More details can be found at the official Laravel documentation.
Principles¶
- Events CAN be fired from
Actions
orTasks
. They are preferable to choose one place only (Tasks
are recommended). - Events SHOULD be created inside the Containers. However, generic Events CAN be created in the Ship layer.
Rules¶
- All Events MUST extend from
App\Ship\Parents\Events\Event
.
Folder Structure¶
app
Containers
{container-name}
Events
SomethingHappenedEvent.php
Listeners
ListenToMusicListener.php
Ship
Events
GlobalStateChanged.php
SomethingBigHappenedEvent.php
Enabling Events¶
Before you can use events you need to add the EventServiceProvider
to the MainServiceProvider
of the Ship (if this
has not been registered so far). See example below.
<?php
namespace App\Containers\Car\Providers;
class MainServiceProvider extends MainProvider
{
/**
* Container Service Providers.
* @var array
*/
public $serviceProviders = [
EventServiceProvider::class,
];
// ...
}
Usage¶
In Laravel you can create and register events in multiple way. Below is an example of an Event that handles itself.
<?php
namespace App\Containers\User\Events;
use App\Containers\User\Models\User;
use App\Ship\Parents\Events\Event;
use Illuminate\Broadcasting\PrivateChannel;
use Illuminate\Contracts\Queue\ShouldQueue;
use Illuminate\Support\Facades\Log;
class UserRegisteredEvent extends Event implements ShouldQueue
{
protected $user;
public function __construct(User $user)
{
$this->user = $user;
}
public function handle()
{
Log::info('New User registration. ID = ' . $this->user->getHashedKey() . ' | Email = ' . $this->user->email . '.');
// ...
}
public function broadcastOn()
{
return new PrivateChannel('channel-name');
}
}
You will get more benefits creating Events Listeners
for each Event. To do this you will need to extend this
EventsProvider HiveApi\Core\Abstracts\Providers\EventsProvider
.
Your custom EventServiceProvider
needs to be registered in the containers MainServiceProvider
as well.
<?php
namespace App\Containers\Car\Providers;
use App\Ship\Parents\Providers\MainProvider;
/**
* Class MainServiceProvider.
* The Main Service Provider of this container, it will be automatically registered in the framework.
*/
class MainServiceProvider extends MainProvider
{
/**
* Container Service Providers.
* @var array
*/
public $serviceProviders = [
EventServiceProvider::class,
];
// ...
}
Dispatch Events¶
You can dispatch an Event from anywhere you want (ideally from Actions
and Tasks
).

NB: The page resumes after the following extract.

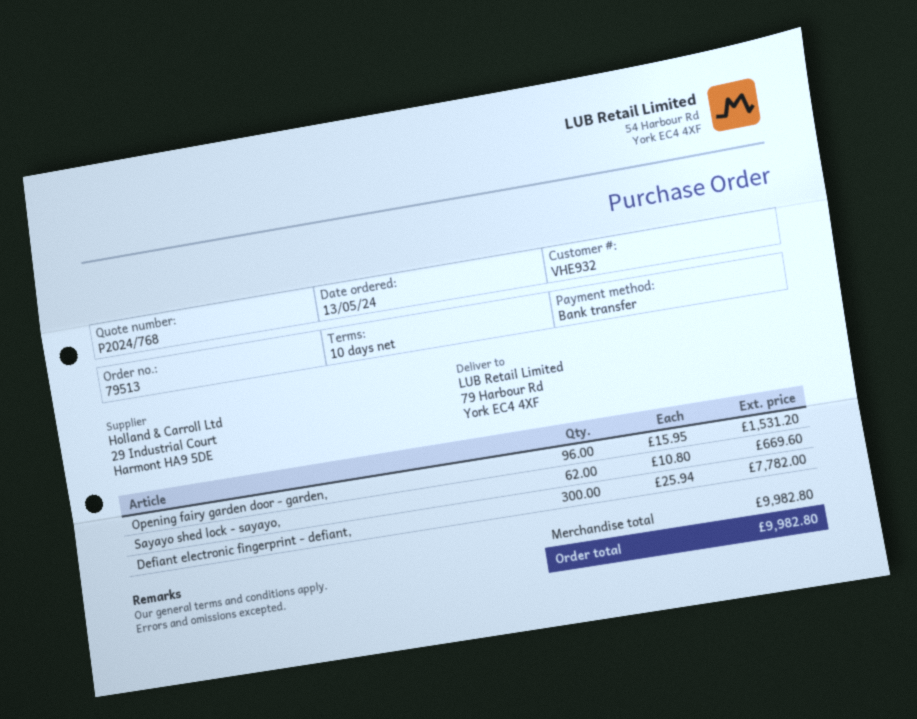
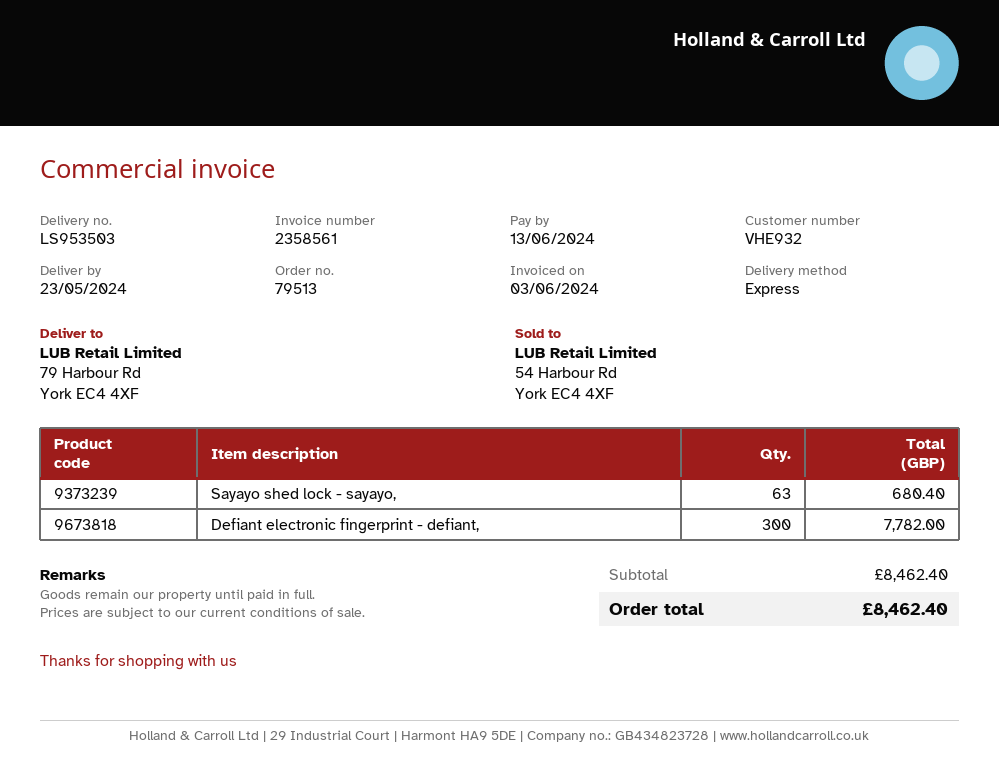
Opening fairy garden door - garden,: 96 for 1531.20 -> none
Sayayo shed lock - sayayo,: 62 for 669.60 -> 63 for 680.40
subtotal: 9982.80 -> 8462.40
total: 9982.80 -> 8462.40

Consider the following example
for dispatching the Event class from the example above.
<?php
// using helper function
event(New UserEmailChangedEvent($user));
// manually
\App::make(\Illuminate\Contracts\Bus\Dispatcher\Dispatcher::class)->dispatch(New UserEmailChangedEvent($user));
Queueing an Event¶
Events can implement Illuminate\Contracts\Queue\ShouldQueue
to be queued.
Handling an Event¶
You can handle jobs on dispatching an event. To do so you need to implement one of the following interfaces:
HiveApi\Core\Abstracts\Events\Interfaces\ShouldHandleNow
HiveApi\Core\Abstracts\Events\Interfaces\ShouldHandle
This will force you to implement the handle
method and will make HiveApi execute the method upon dispatching the event.
- The
ShouldHandleNow
Interface will make the event execute the handle method as soon as the event gets dispatched. - The
ShouldHandle
Interface will create an event job and execute the handle method async (through Laravel jobs).
<?php
namespace App\Containers\Example\Events;
use HiveApi\Core\Abstracts\Events\Interfaces\ShouldHandle;
use App\Ship\Parents\Events\Event;
class ExampleEvent extends Event implements ShouldHandle
{
/**
* If ShouldHandle interface is implemented this variable
* sets the time (in seconds or timestamp) to wait before a job is executed
*
* @var \DateTimeInterface|\DateInterval|int|null $jobDelay
*/
public $jobDelay = 60;
/**
* If ShouldHandle interface is implemented this variable
* sets the name of the queue to push the job on
*
* @var string $jobQueue
*/
public $jobQueue = "example_queue";
public function handle()
{
// Do some handling here
}
}
Broadcasting¶
To define Broadcasting route go to app/Ship/Boardcasts/Routes.php
.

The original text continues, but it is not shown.